Most product frameworks assume clean boundaries.
Carrier systems don’t have that luxury.
When you build for a shipping line, you’re not building features — you’re working inside a network of interdependent systems:
- Commercial flows (pricing, quotation)
- Operational flows (booking, container movement)
- Planning flows (vessel schedule, capacity)
- Compliance flows (documentation, customs)
- Financial flows (charges, invoicing)
- Integration layers (EDI, APIs, partners)
Booking, Vessel Schedule, and Documentation are just visible touchpoints — not the system itself.

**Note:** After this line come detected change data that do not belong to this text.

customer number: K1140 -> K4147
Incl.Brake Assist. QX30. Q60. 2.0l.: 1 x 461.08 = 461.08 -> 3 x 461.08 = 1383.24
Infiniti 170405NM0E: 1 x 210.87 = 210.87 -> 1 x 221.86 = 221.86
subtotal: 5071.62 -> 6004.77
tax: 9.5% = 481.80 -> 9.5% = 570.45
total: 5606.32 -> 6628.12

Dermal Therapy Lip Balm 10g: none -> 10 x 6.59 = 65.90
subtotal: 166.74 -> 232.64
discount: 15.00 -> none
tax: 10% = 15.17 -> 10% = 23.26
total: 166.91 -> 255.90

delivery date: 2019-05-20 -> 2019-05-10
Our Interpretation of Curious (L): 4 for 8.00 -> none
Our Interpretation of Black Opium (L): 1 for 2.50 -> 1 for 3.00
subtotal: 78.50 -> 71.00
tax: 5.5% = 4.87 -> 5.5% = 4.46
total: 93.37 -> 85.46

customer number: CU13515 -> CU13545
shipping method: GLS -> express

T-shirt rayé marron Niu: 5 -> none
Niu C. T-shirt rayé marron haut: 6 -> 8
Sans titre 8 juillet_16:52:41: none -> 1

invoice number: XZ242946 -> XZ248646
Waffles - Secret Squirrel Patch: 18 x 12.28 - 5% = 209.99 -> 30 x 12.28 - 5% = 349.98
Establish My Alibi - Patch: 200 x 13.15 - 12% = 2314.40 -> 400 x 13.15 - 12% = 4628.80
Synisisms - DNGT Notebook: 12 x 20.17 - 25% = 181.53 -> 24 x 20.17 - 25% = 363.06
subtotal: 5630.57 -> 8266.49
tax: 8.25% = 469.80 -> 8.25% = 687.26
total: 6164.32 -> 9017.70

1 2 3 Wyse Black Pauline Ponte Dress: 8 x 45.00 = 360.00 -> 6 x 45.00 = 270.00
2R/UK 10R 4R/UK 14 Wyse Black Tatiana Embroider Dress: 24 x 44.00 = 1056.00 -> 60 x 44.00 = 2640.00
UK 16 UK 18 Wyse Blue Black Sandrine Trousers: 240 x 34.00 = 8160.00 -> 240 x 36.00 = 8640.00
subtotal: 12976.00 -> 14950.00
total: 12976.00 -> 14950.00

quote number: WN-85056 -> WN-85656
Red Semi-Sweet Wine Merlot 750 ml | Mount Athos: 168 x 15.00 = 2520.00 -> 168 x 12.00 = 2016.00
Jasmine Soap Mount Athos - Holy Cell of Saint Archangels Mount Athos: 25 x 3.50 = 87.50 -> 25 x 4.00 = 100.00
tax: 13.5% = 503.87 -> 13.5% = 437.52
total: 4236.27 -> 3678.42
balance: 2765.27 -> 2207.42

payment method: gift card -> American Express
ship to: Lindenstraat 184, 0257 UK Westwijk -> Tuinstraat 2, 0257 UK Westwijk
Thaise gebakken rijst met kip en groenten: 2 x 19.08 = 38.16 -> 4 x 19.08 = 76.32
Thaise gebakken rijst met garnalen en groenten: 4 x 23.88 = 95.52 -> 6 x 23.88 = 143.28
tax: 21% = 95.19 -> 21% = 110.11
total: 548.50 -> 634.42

And if you optimize one part without understanding the rest, the system pushes back.
Stage 1: Discovery — Understand the System, Not Just the Workflow
Discovery is not about “what users want.”
It’s about understanding:
- How data flows across systems
- Where decisions are made
- Where manual intervention still exists
Before building anything:
- Trace a shipment end-to-end
- Observe where ops teams step in
- Identify where the system relies on human correction
Most problems are not missing features.
They are:
- Misaligned system behavior
- Timing gaps
- Hidden manual processes
If you skip this, you don’t simplify operations — you shift the burden somewhere else.
Stage 2: Problem Definition — Don’t Define It Too Narrow
It’s easy to define problems around visible areas like:
- Booking
- Schedule
- Documentation
But those are just entry points.
A real problem usually spans multiple layers:
- Input → validation → downstream processing → exception handling
If you define it too narrowly, you optimize locally and break globally.
Stage 3: Scoping — Every Improvement Has a Cost Somewhere Else
This is where most mistakes happen.
You think you’re improving the system — but you’re only improving one part of it.
I’ve done this myself.
We improved the booking flow on the customer-facing side:
- Reduced friction
- Increased booking confirmation rate
- Made the experience faster and cleaner
On paper, it worked.
But downstream:
- More bookings entered a “standby” or edge state
- ERP couldn’t fully process them automatically
- Ops teams had to manually review and resolve them
So what happened?
- Customer metric → improved
- Internal workload → increased
- System efficiency → questionable
We didn’t remove complexity.
We redistributed it.
What this changed for me
Scoping is not about:
- “Does this improve the feature?”
It’s about:
- “Where does the cost go after this change?”
Before adding anything now, I ask:
- Does this create new exception cases?
- Can downstream systems handle the output?
- Who absorbs the edge cases?
Because if the answer is “ops will handle it” — you haven’t solved the problem.
Stage 4: Design — Don’t Hide the System
Carrier systems are not consumer apps.
Users operate within constraints, not convenience.
Good design here should:
- Expose system states clearly
- Support correction workflows
- Reflect real system behavior
Bad design:
- Hides inconsistency
- Assumes perfect data
- Ignores failure scenarios
That’s how you create more manual work.
Stage 5: Build & Delivery — You Are Aligning a System
You are not shipping a feature.
You are aligning:
- Data across systems
- State transitions
- Processing logic
- Exception handling
Most failures don’t come from bad code.
They come from:
- Systems interpreting data differently
- Missing edge-case handling
- No visibility into processing states
If you only validate at the UI level, you miss the real problems.
Stage 6: Launch — Adoption Depends on Trust
A feature being “live” doesn’t mean it’s used.
In carrier systems, adoption depends on:
- Whether ops trusts the output
- Whether customers rely on it
- Whether it reduces manual work
If your feature:
- Improves UX but increases correction workload
→ ops will resist it
And eventually: → customers feel that inconsistency too
Stage 7: Iteration — Follow the Friction, Not the Metrics
Metrics tell you what improved.
Friction tells you what broke.
After launch, look at:
- Manual intervention points
- Repeated corrections
- Workarounds inside the system
That’s where the real product gaps are.
Final Thought
Carrier system development is not about building features.
It’s about balancing a system where:
- Every improvement creates pressure somewhere else
- Every simplification risks hiding complexity
- Every decision has downstream impact
Booking, Vessel Schedule, Documentation — these are just entry points.
The real product is how the system behaves end-to-end.
If you:
- Optimize locally → the system breaks globally
- Ignore downstream impact → ops absorbs the cost
- Hide complexity → users work around you
This is not a clean lifecycle.
It’s continuous system negotiation.
And if you get that right —
you don’t just improve metrics.
You build something that actually works in the real world.